O espanhol Júlio Iglésias tinha quase tudo para fazer uma carreira de sucesso como jogador de futebol, pois sempre teve aptidões especiais para o desporto, tendo chegado a jogar durante cerca de cinco anos no Real de Madrid na posição de guarda-redes. No entanto terminou de forma abrupta a carreira futebolística quando sofreu um acidente terrível de viação ao conduzir com excesso de álcool, devido a lesões graves nas pernas e braços, das quais nunca recuperou totalmente, apesar de ter escapado às previsões mais pessimistas que o davam como tetraplégico. Mas, como “quando se fecha uma porta Deus abre uma janela” e assim “uma tragédia pode ser transformada numa boa oportunidade”, durante o longo período de convalescença começou a escrever poemas românticos. A enfermeira que o tratava achou-os tão bons que acabou por lhe arranjar uma viola para ele os musicar, dando início a uma carreira de cantor e compositor excecional que o levou a ter mais de 250 milhões de discos vendidos, 2.600 discos de ouro e platina e com milhares de espetáculos por todo o mundo, além de lhe terem sido atribuídos numerosos prémios, tornando-se o mais bem-sucedido cantor sul-americano de sempre.

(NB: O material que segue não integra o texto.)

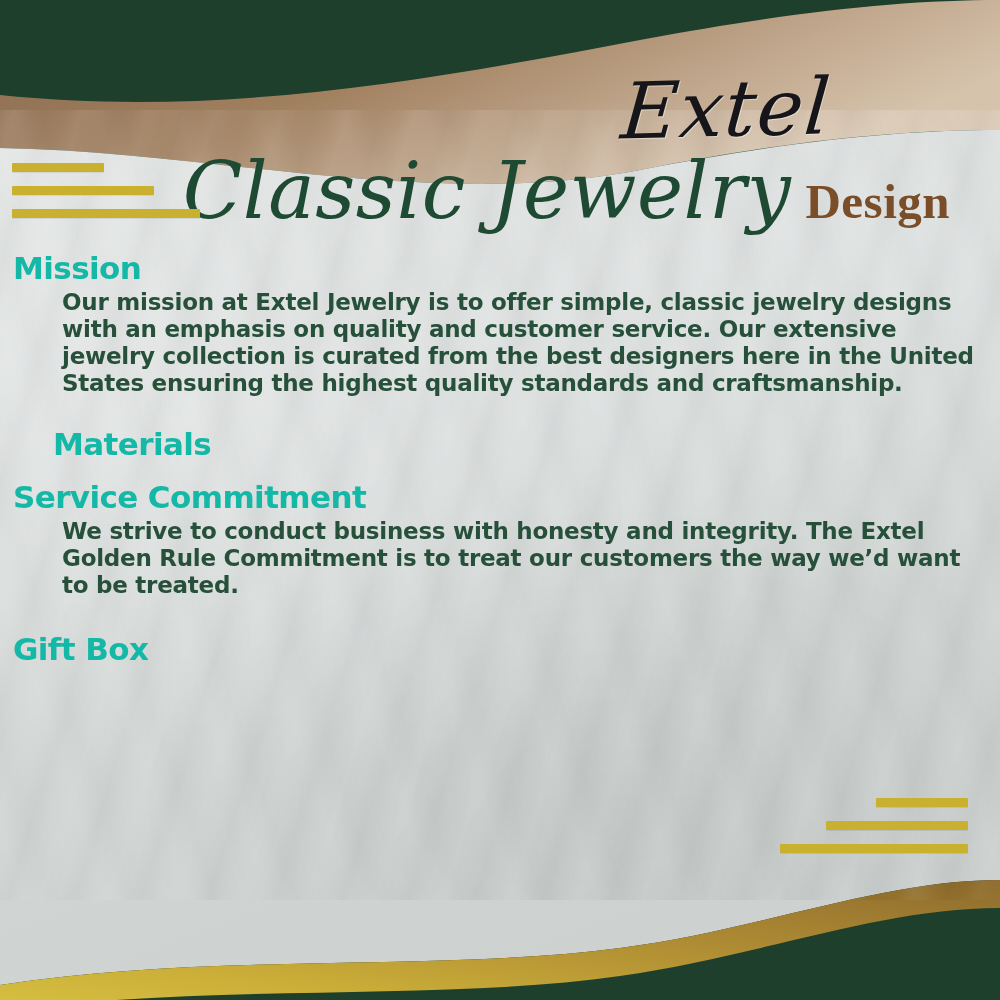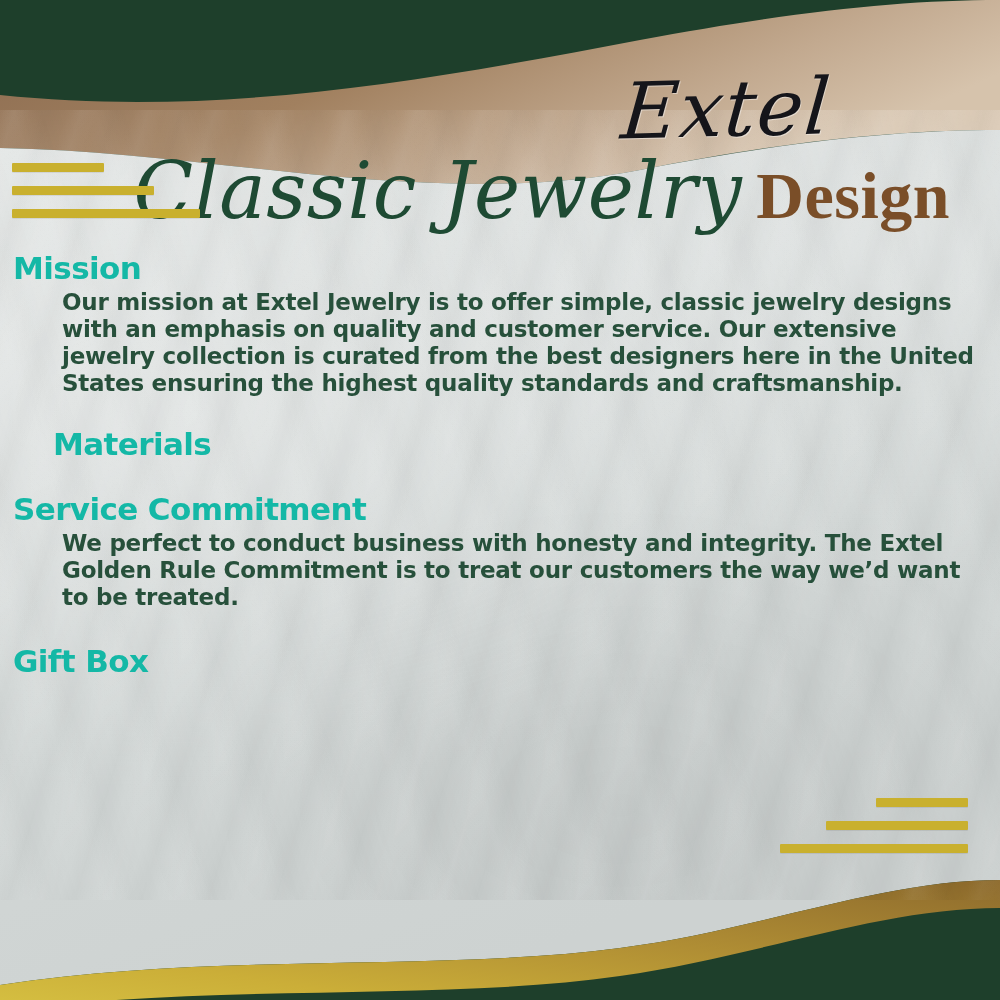"Design" .headline .part-design { font-size: 66px -> 49px }
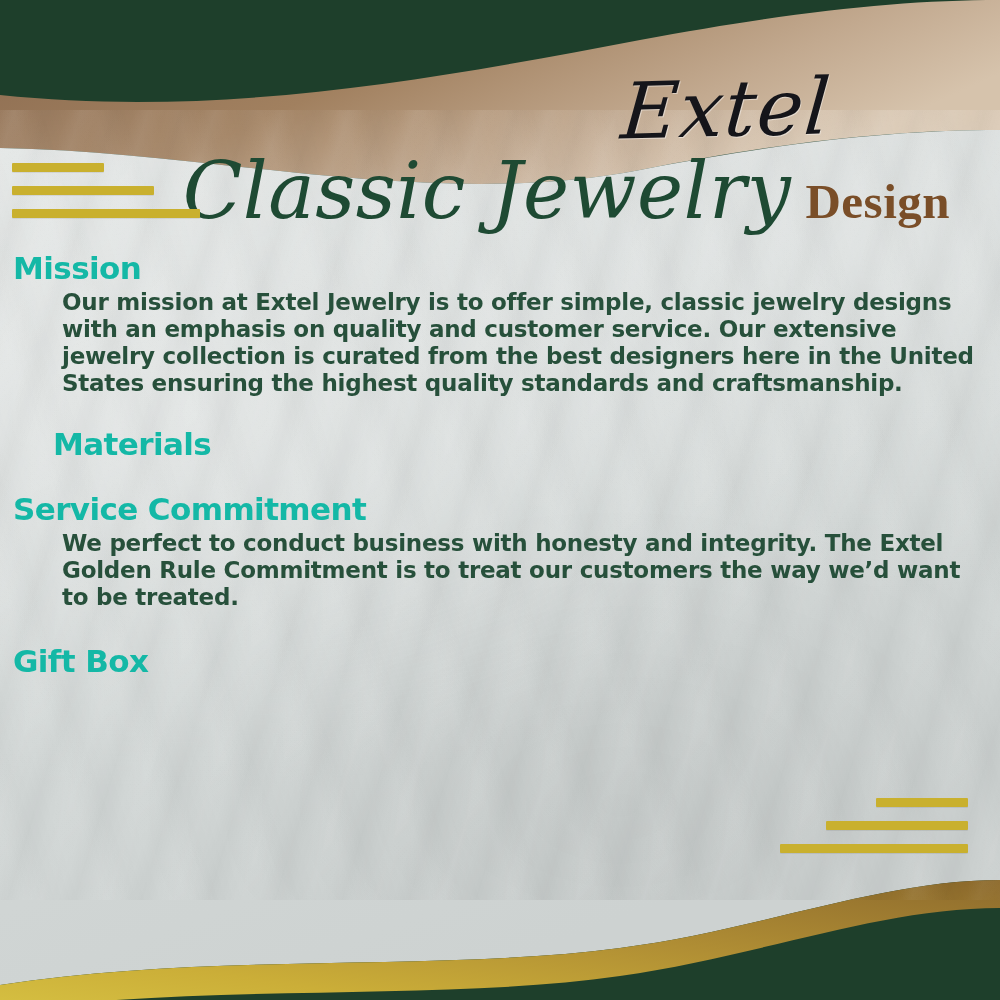"Service Commitment" #section-service-commitment { margin-top: 32px -> 20px }
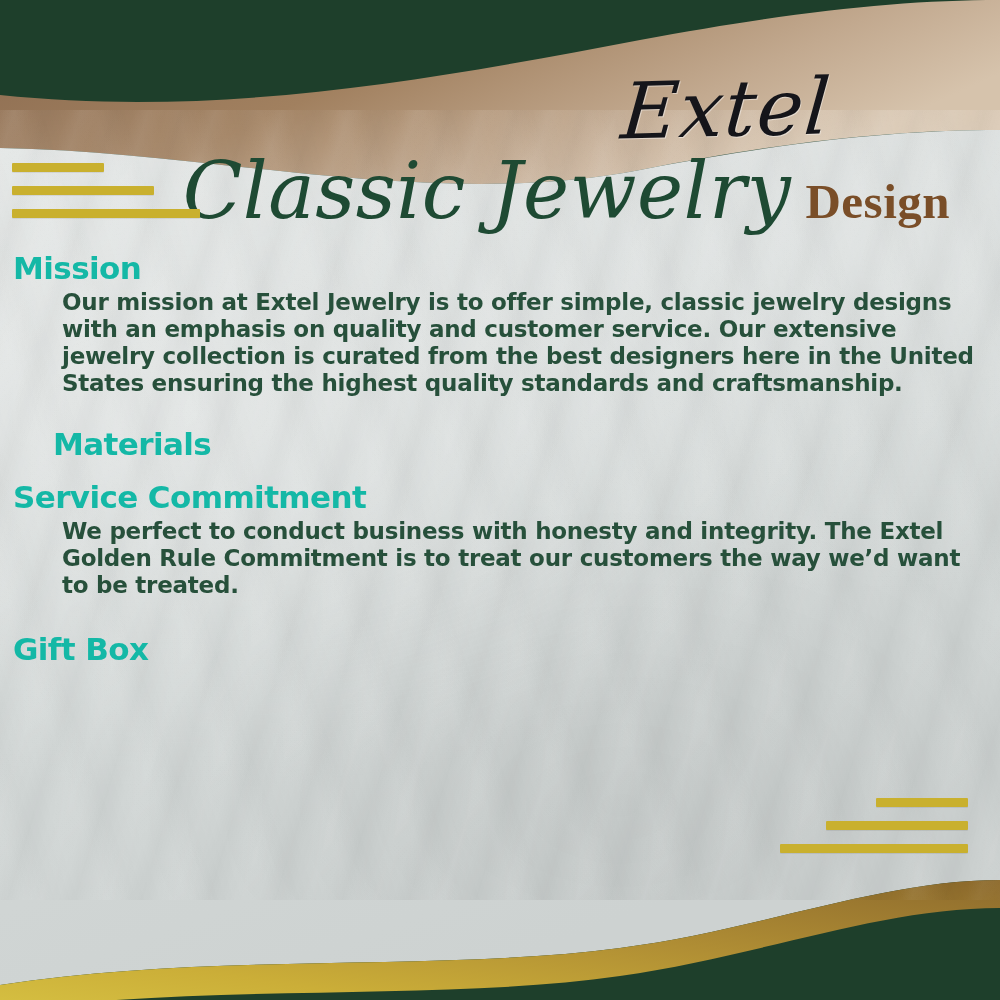"We perfect to conduct business" p.section-body { text: perfect -> strive }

A partir de certa altura da sua vida Júlio Iglésias passou a valorizar e desfrutar mais da sua vida pessoal e familiar, o que se veio a refletir nalguns temas dos seus discos, com mensagens diretas no sentido de que a vida deve viver-se em pleno, porque não basta andar por cá, ser mais ou menos famoso, acumular mais ou menos dinheiro, sendo que o mais importante é gozar a vida. Transcrevo a letra de uma das suas canções traduzida para português, pela mensagem que nos dirige:
“Deixa que te conte um pouco/ pois sei que vais gostar.
Eu já nasci tantas vezes/que não quero morrer mais.
Eu salvei-me em tantas guerras/estou cansado de chorar
E agora que estou de volta/quero viver mais.
Uns, nascem com tudo/e outros, quase sem nada,
Mas todos trazemos um bilhete, que diz/princípio e final, cavalheiro.
Cavalheiro, há que gozar a vida/que depressa o tempo se vai,
Desfruta do que tens/que quando te fores não levas nada, cavalheiro.
Há amigos para sempre/outros vêm e vão.
Mas todos vivemos numa roleta/que não para mais, cavalheiro.
Caminha p’ra diante/e não tenhas medo,
Que os que criticam/criticam-se a eles.
Busca a tua sorte/pois nada está escrito/e não olhes para trás.
Cavalheiro, goza-te da vida/cavalheiro, e não penses mais.
E vive o que podes/cavalheiro goza/vive até ao final.
Cavalheiro, há que gozar a vida/que depressa o tempo se vai,
Desfruta do que tens/que quando te fores não levas nada, cavalheiro”.
Neste mundo louco de correrias é caso para perguntar se cada um de nós alguma vez parou para pensar e fazer uma escolha. E, afinal, qual seria a sua opção se pudesse escolher entre ser rico ou ser feliz?